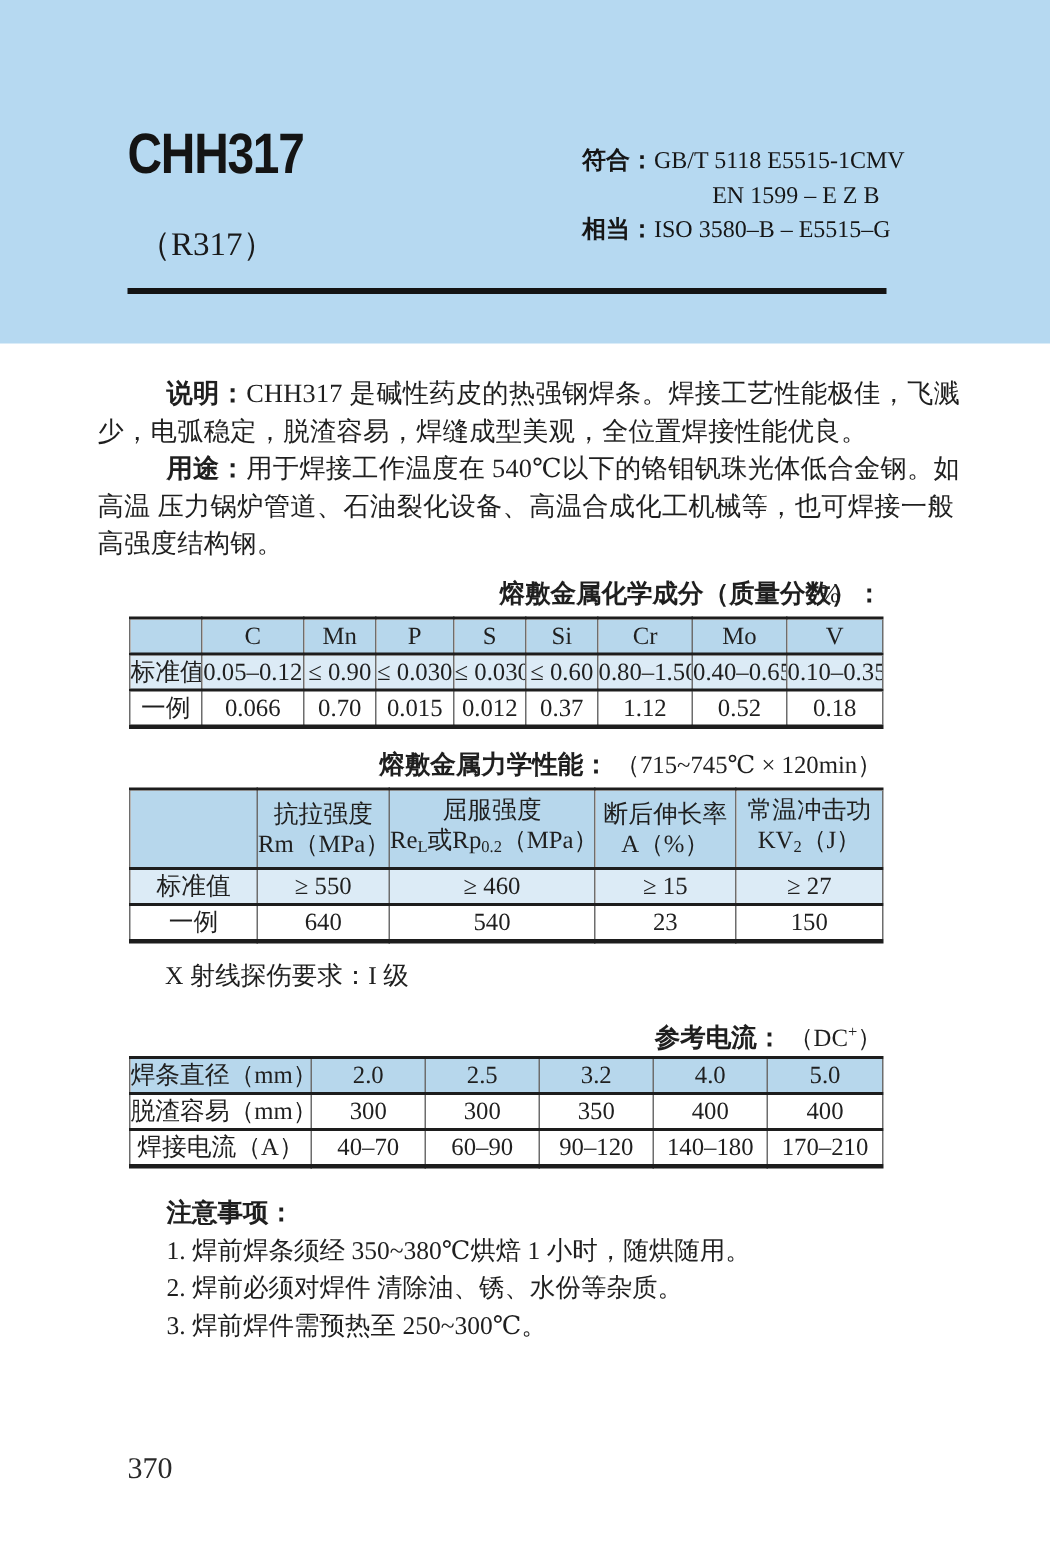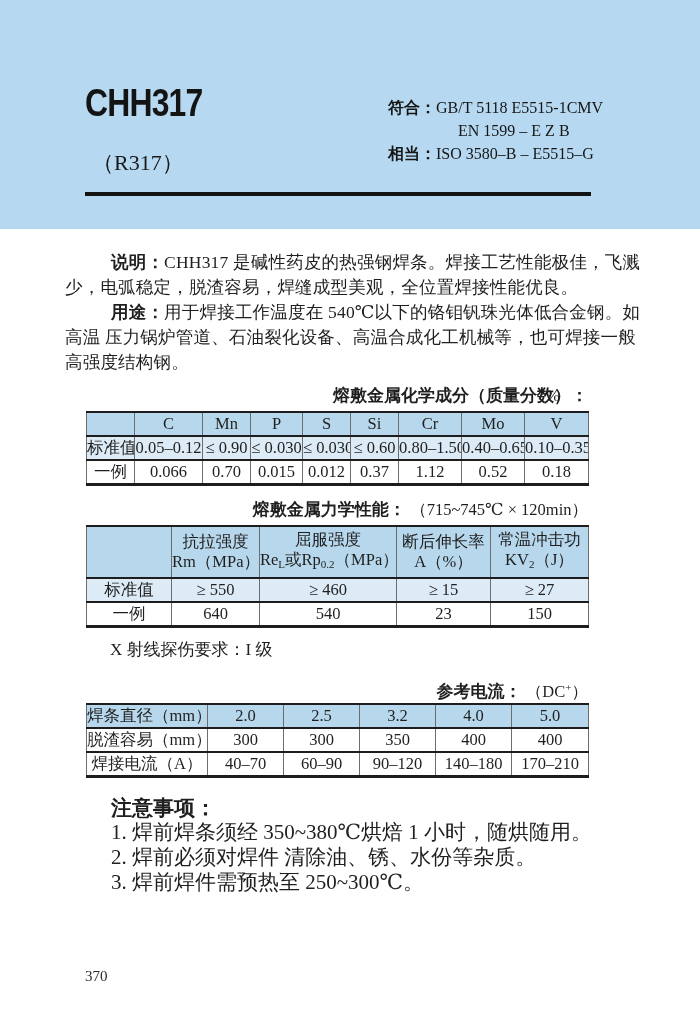--- a/index.html
+++ b/index.html
@@ -17,21 +17,21 @@
   .model-title{
     position:absolute;left:85px;top:84px;
     font-family:"Liberation Sans","DejaVu Sans",sans-serif;
     font-weight:800;font-size:38px;line-height:38px;color:#141414;
     letter-spacing:-1px;transform:scaleX(.84);transform-origin:left center;
   }
   .model-alias{position:absolute;left:92px;top:148px;font-size:22px;color:#1a1a1a;}
   .standards{position:absolute;left:388px;top:96px;font-size:16px;line-height:23px;color:#161616;}
   .std-line{white-space:nowrap;}
   .std-label{font-family:"Liberation Sans","DejaVu Sans",sans-serif;font-weight:700;}
-  .std-indent{padding-left:70px;}
+  .std-indent{padding-left:70px;text-align:center;}
   .header-rule{position:absolute;left:85px;top:192px;width:506px;height:4px;background:#141414;}
 
   
   .content{position:absolute;left:65px;top:250px;width:578px;font-size:17.5px;line-height:25px;}
   .para{margin:0;text-indent:46px;letter-spacing:.2px;}
   .plabel{font-family:"Liberation Sans","DejaVu Sans",sans-serif;font-weight:700;}
 
   .section-title-row{position:relative;margin:8px 0 3px 21px;width:502px;height:25px;text-align:right;}
   .section-title{margin-left:26px;font-family:"Liberation Sans","DejaVu Sans",sans-serif;font-weight:700;font-size:17px;}
   .cond{font-size:16.5px;}
@@ -52,24 +52,24 @@
   }
   .hrow{background:var(--table-header-bg,#b7d7ec);}
   .arow{background:var(--row-alt-bg,#dcebf6);}
   .mech-head td{padding:3px 0;height:auto;}
   .sb{font-size:11px;vertical-align:-3px;}
   .sp{font-size:11px;vertical-align:6px;}
 
   .xray{margin:9px 0 0 45px;font-size:17px;}
   .mech-title{margin-top:11px;}
   .cur-title{margin-top:13px;}
-  .notes{margin-top:17px;margin-left:46px;font-size:21px;line-height:25px;}
+  .notes{margin-top:17px;margin-left:46px;font-size:17px;line-height:25px;}
   .notes-title{font-family:"Liberation Sans","DejaVu Sans",sans-serif;font-weight:700;}
 
-  .page-number{position:absolute;left:85px;top:968px;font-size:15px;color:#2a2a2a;}
+  .page-number{position:absolute;left:85px;top:968px;font-size:20px;color:#2a2a2a;}
 </style>
 </head>
 <body>
 
 <div class="page">
 
   <header class="page-header">
     <div class="model-title">CHH317</div>
     <div class="model-alias">（R317）</div>
     <div class="standards">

=-=-=-=-=

▶ WORK INSTRUCTION
From the first line to the last, copy the listing above exactly, dropping all images.

▶ RESULT OF THIS TASK
--- a/index.html
+++ b/index.html
@@ -17,21 +17,21 @@
   .model-title{
     position:absolute;left:85px;top:84px;
     font-family:"Liberation Sans","DejaVu Sans",sans-serif;
     font-weight:800;font-size:38px;line-height:38px;color:#141414;
     letter-spacing:-1px;transform:scaleX(.84);transform-origin:left center;
   }
   .model-alias{position:absolute;left:92px;top:148px;font-size:22px;color:#1a1a1a;}
   .standards{position:absolute;left:388px;top:96px;font-size:16px;line-height:23px;color:#161616;}
   .std-line{white-space:nowrap;}
   .std-label{font-family:"Liberation Sans","DejaVu Sans",sans-serif;font-weight:700;}
-  .std-indent{padding-left:70px;}
+  .std-indent{padding-left:70px;text-align:center;}
   .header-rule{position:absolute;left:85px;top:192px;width:506px;height:4px;background:#141414;}
 
   
   .content{position:absolute;left:65px;top:250px;width:578px;font-size:17.5px;line-height:25px;}
   .para{margin:0;text-indent:46px;letter-spacing:.2px;}
   .plabel{font-family:"Liberation Sans","DejaVu Sans",sans-serif;font-weight:700;}
 
   .section-title-row{position:relative;margin:8px 0 3px 21px;width:502px;height:25px;text-align:right;}
   .section-title{margin-left:26px;font-family:"Liberation Sans","DejaVu Sans",sans-serif;font-weight:700;font-size:17px;}
   .cond{font-size:16.5px;}
@@ -52,24 +52,24 @@
   }
   .hrow{background:var(--table-header-bg,#b7d7ec);}
   .arow{background:var(--row-alt-bg,#dcebf6);}
   .mech-head td{padding:3px 0;height:auto;}
   .sb{font-size:11px;vertical-align:-3px;}
   .sp{font-size:11px;vertical-align:6px;}
 
   .xray{margin:9px 0 0 45px;font-size:17px;}
   .mech-title{margin-top:11px;}
   .cur-title{margin-top:13px;}
-  .notes{margin-top:17px;margin-left:46px;font-size:21px;line-height:25px;}
+  .notes{margin-top:17px;margin-left:46px;font-size:17px;line-height:25px;}
   .notes-title{font-family:"Liberation Sans","DejaVu Sans",sans-serif;font-weight:700;}
 
-  .page-number{position:absolute;left:85px;top:968px;font-size:15px;color:#2a2a2a;}
+  .page-number{position:absolute;left:85px;top:968px;font-size:20px;color:#2a2a2a;}
 </style>
 </head>
 <body>
 
 <div class="page">
 
   <header class="page-header">
     <div class="model-title">CHH317</div>
     <div class="model-alias">（R317）</div>
     <div class="standards">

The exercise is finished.